CLAR - Maran Partners Fund Q2 2023 Letter

2023-07-31 21:30:00 ET

Summary

  • Maran Capital is a value-driven, concentrated, long-term investment manager focusing on small-cap stocks and special situations because we believe these are the most inefficient corners of the market.
  • Maran Partners Fund returned +0.9% in Q2 2023 and +6.1% year-to-date, outperforming the Russell 2000.
  • The market has seen a resurgence in certain tech stocks, while the S&P 500's performance was driven by just eight stocks.
  • The fund's investment strategy focuses on concentrated positions in smaller, undervalued companies, which has delivered strong long-term alpha.

Dear Partners and Friends,

In the second quarter of 2023, Maran Partners Fund returned +0.9%, net of all fees and expenses; year to date, the fund returned +6.1%, net. [1] Over the past five years, the partnership compounded at a rate of approximately 12% per year, net (compared to approximately 4% for the Russell 2000).

Inflation has waned, and investors have begun looking to the end of this Federal Reserve rate-hike cycle. While it is unclear how long the fed funds rate may stay near current levels, the consensus expectation is that it won’t move materially higher. This has caused animal spirits, at least in narrow pockets of the market, to reemerge. A handful of darling tech stocks and perceived “Artificial Intelligence” beneficiaries skyrocketed in the first half while most of the market treaded water.

Almost the entirety of the S&P 500’s ( SP500 , SPX ) move in the first half was driven by eight stocks (and yes, they are the usual suspects: Facebook, Apple, Amazon, Netflix, Google, Microsoft, Tesla, and Nvidia). In other words, as some have joked, the “S&P 492” was approximately flat in the first half.

Should I have seen this coming and repositioned the fund into this FAANGMTN basket to capture its great first-half move? It would have been nice, but it is an unreasonable expectation. Attempting to make predictions about short-term stock price movements is not the foundation of a sound investment strategy.

As a reminder, to have results that are different (in other words: better) than those of the market, our portfolio must look different than the market. Our approach is to focus on a concentrated portfolio of companies we have researched deeply, which are typically smaller, off the beaten path, and generally less expensive than the market as a whole. We are seeking asymmetric risk-reward profiles with large margins of safety and catalysts—typically via special situations—where we can get them.

While there are times when our approach has been and will continue to be out of sync with the market, our idiosyncratic strategy has served us well over the long term. Since inception, our fund’s alpha relative to the Russell 2000 is almost 7% annualized, and it is almost 3% annualized relative to the S&P 500. [2]

I have re-underwritten our portfolio, and I believe it is poised to deliver attractive results. We own many companies whose stock prices have not kept up with improving fundamentals, and for which I think it is only a matter of time before they catch up.

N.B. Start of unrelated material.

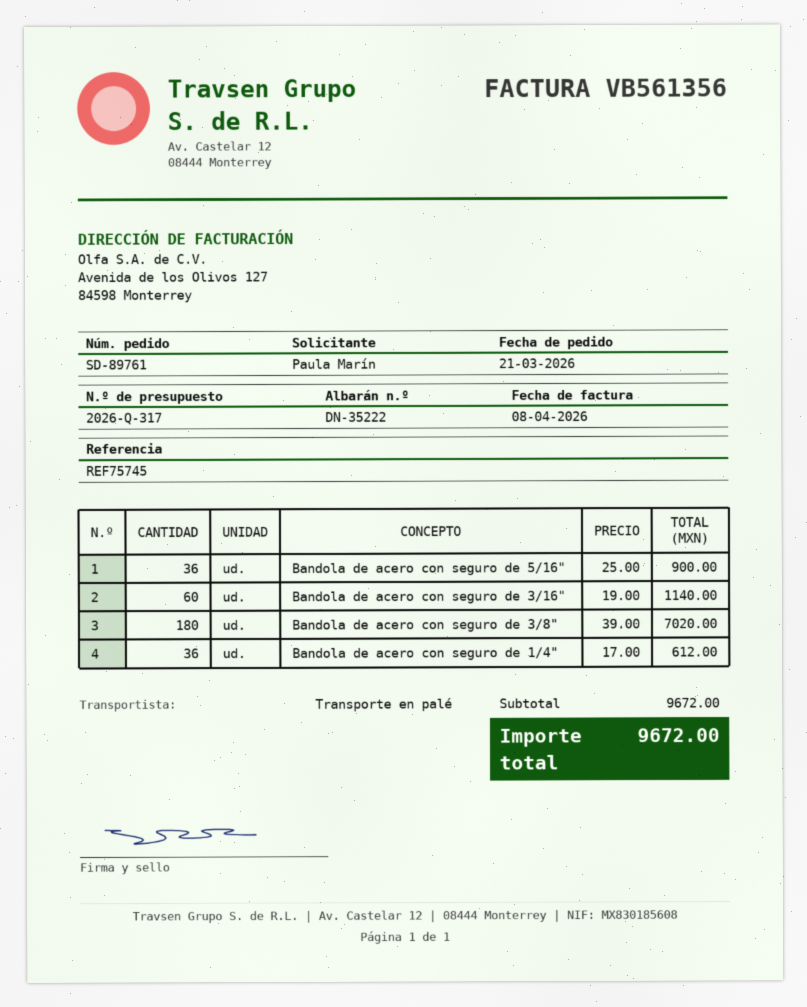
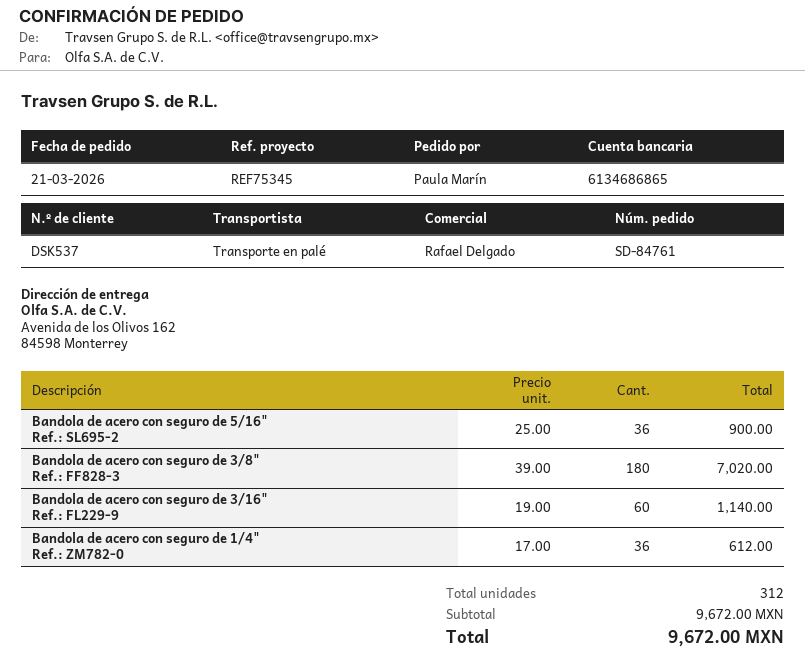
order number: SD-89761 -> SD-84761
reference: REF75745 -> REF75345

I think we have a portfolio that fits my general underwriting target of being three-year doubles or better.

Peak on Peak and Trough on Trough

It should come as no surprise to you that momentum is a pervasive feature of the stock market. Frequently, investors linearly extrapolate recent trends or corporate performance. When things are good, they assume things will remain good or keep getting better. And when things are bad, they assume things will remain bad or keep getting worse. This can lead to investors paying high multiples for companies when profits are abnormally high, and low multiples when profits are depressed.

At the extremes, investors have been known to pay peak multiples on what may be peak earnings, and conversely, trough multiples on trough earnings.

I have cautioned against simplistic first-order thinking in past letters (i.e., this is a good company so it must be a good stock at any valuation ); the corollary applies with respect to valuations: low multiples alone don’t necessarily mean something is a good investment. At times, I have bought stocks that appeared to be trading at infinity times earnings, because the cycle was terrible, and the companies weren’t making any money. And then I have sold stocks at six- or eight-times earnings because it was the absolute peak of the cycle and things would never be that good again.

If simplistic valuation metrics aren’t a reliable guide, where are we to turn? Of course, the answer is nuanced. Deep research and taking a multifaceted approach to valuation is critical. A few examples of additional valuation approaches, among many, that we may turn to are normalized earnings, asset value, replacement cost analysis, and private market value.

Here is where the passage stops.